Your output must consist solely of the lines from the one containing "Kosz rowerowy Basil" through the end of the records, reproduced exactly.

== Given entries ==

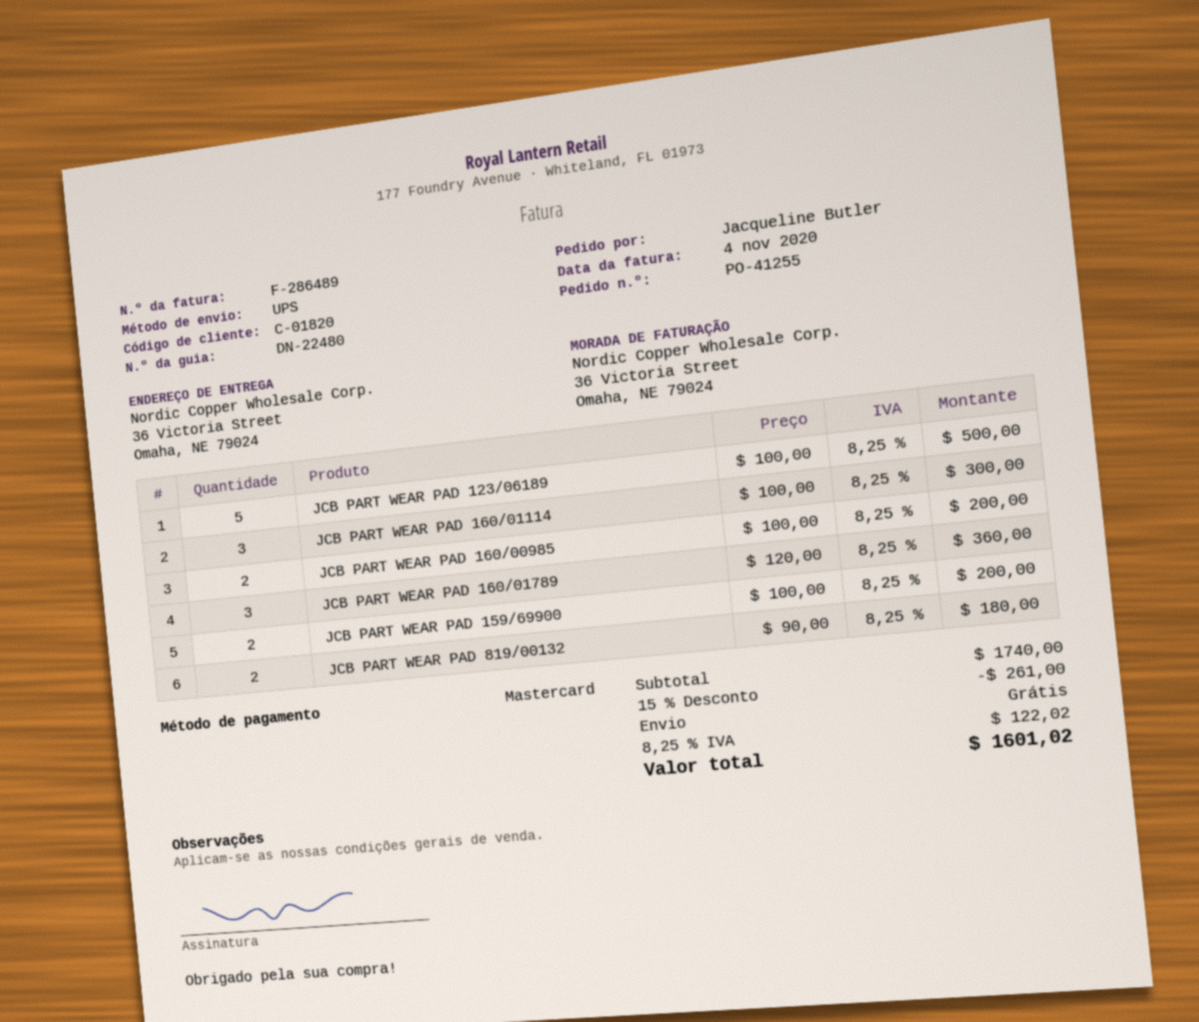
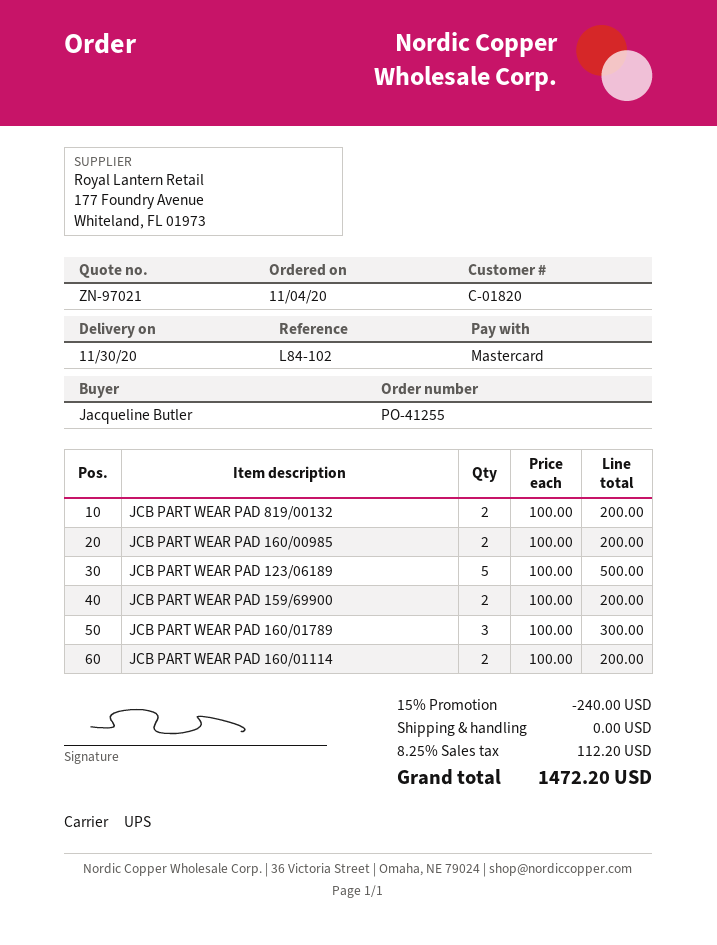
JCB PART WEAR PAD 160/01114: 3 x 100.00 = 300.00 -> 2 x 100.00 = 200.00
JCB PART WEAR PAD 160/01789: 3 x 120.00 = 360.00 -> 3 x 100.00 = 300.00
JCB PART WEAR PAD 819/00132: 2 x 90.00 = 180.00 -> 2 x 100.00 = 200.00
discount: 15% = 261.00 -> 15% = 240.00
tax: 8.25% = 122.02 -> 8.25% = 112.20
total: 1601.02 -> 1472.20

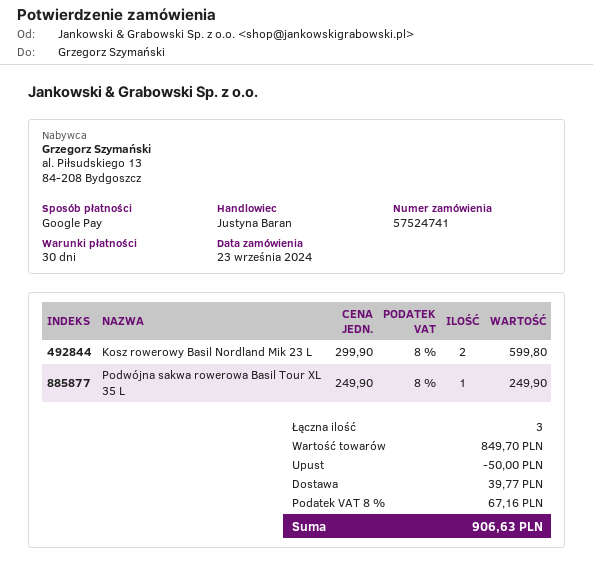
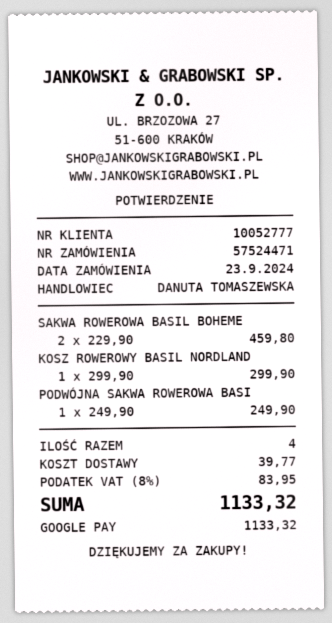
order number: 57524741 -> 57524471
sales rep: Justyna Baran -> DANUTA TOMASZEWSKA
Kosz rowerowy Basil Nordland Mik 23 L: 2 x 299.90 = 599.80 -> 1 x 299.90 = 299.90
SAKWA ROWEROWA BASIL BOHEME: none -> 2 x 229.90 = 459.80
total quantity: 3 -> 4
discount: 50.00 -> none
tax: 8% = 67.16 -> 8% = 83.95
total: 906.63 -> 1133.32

===

**Exercise output:**
Kosz rowerowy Basil Nordland Mik 23 L: 2 x 299.90 = 599.80 -> 1 x 299.90 = 299.90
SAKWA ROWEROWA BASIL BOHEME: none -> 2 x 229.90 = 459.80
total quantity: 3 -> 4
discount: 50.00 -> none
tax: 8% = 67.16 -> 8% = 83.95
total: 906.63 -> 1133.32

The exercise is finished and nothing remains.